As too exactly what is included, thats anyones guess??
One final point with reference to foxgloves, we here in Cornwall
are surounded by them in late spring, whilst they are technically short
lived perennials, in practice most tend to be annuals so this is what I
would suggest you do !! if for example you ended up with 20 flowering
plants, immedeately after flowering remove 15 of the flower spikes
before thet set seed, this will ensure that those 15 will go on to make
bigger and better plants for next year. The remaining 5, leave to set
and mature the seed in thier spikes to ensure a continuity for
subsequent years but, having spent most of thier energy in producing
this seed, most will actually die !! Personally, I would adopt the same
strategy for most of those species you mentioned, to ensure good strong
plants for the following year!!
best wishes, Lannerman
very helpful information!
also true to my experiences with "mixes".

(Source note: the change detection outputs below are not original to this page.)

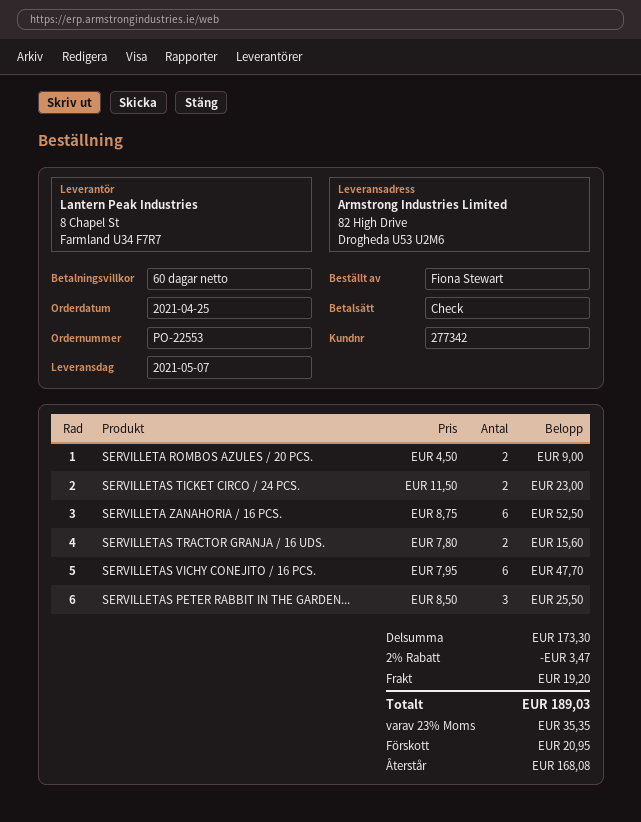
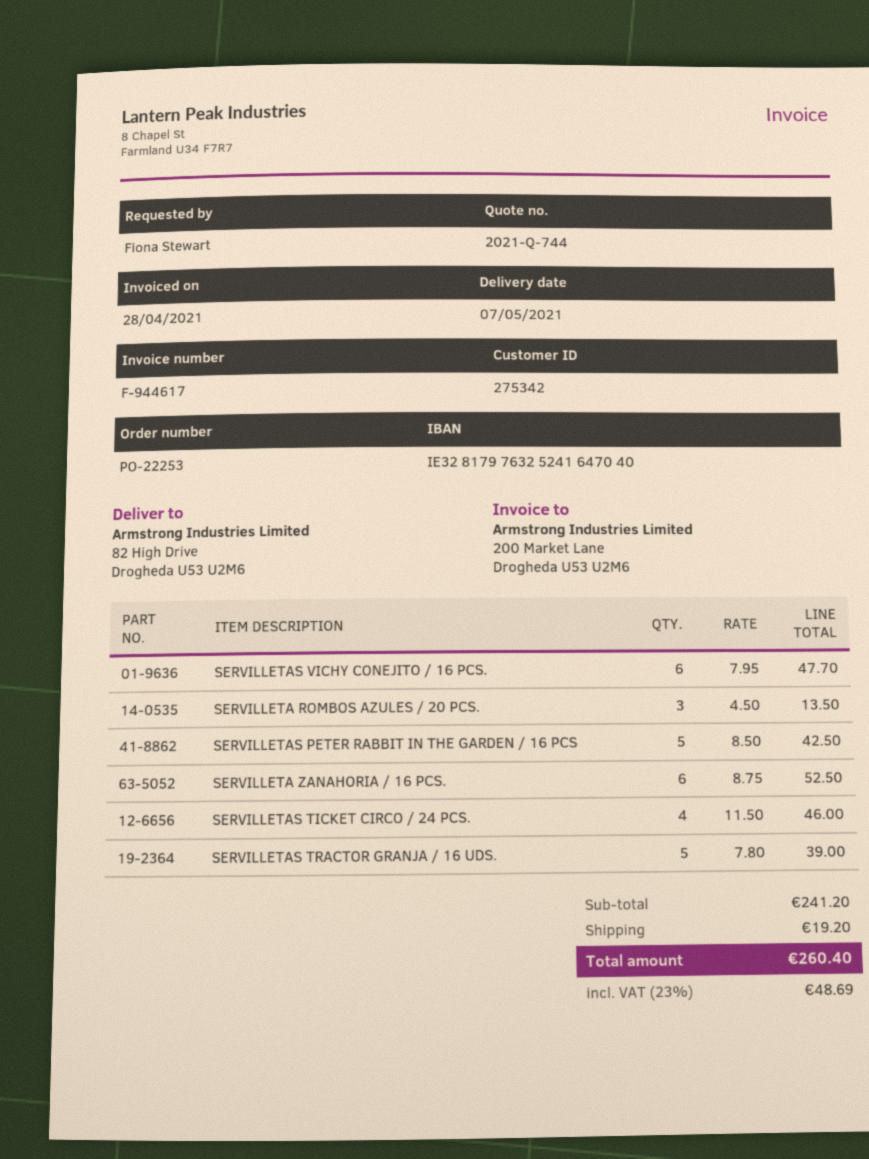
order number: PO-22553 -> PO-22253
customer number: 277342 -> 275342
SERVILLETA ROMBOS AZULES / 20 PCS.: 2 x 4.50 = 9.00 -> 3 x 4.50 = 13.50
SERVILLETAS TICKET CIRCO / 24 PCS.: 2 x 11.50 = 23.00 -> 4 x 11.50 = 46.00
SERVILLETAS TRACTOR GRANJA / 16 UDS.: 2 x 7.80 = 15.60 -> 5 x 7.80 = 39.00
SERVILLETAS PETER RABBIT IN THE GARDEN...: 3 x 8.50 = 25.50 -> 5 x 8.50 = 42.50
subtotal: 173.30 -> 241.20
discount: 2% = 3.47 -> none
tax: 23% = 35.35 -> 23% = 48.69
total: 189.03 -> 260.40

it can also help to weed it for the first
few seasons until the perennials get established
(it can take several years for some to reach
maturity you don't want them crowded out by
grasses and non-desired species).
my other notes to continue, it is important to
verify before planting a mix of any kind that the
species are not invasive for other areas that
might be nearby.
we planted a mix years ago that included a low
growing tiny blue flower and it's a bugger.
along with another package of seeds given to
us by some store that i just threw in a bare
spot. massively invasive and set a ton of
seeds and i forgot that was what i did there
until it was too late. it also happened to be
upstream and upwind of many other gardens.
been trying to keep it from taking over...
the other post about violets made me laugh. :)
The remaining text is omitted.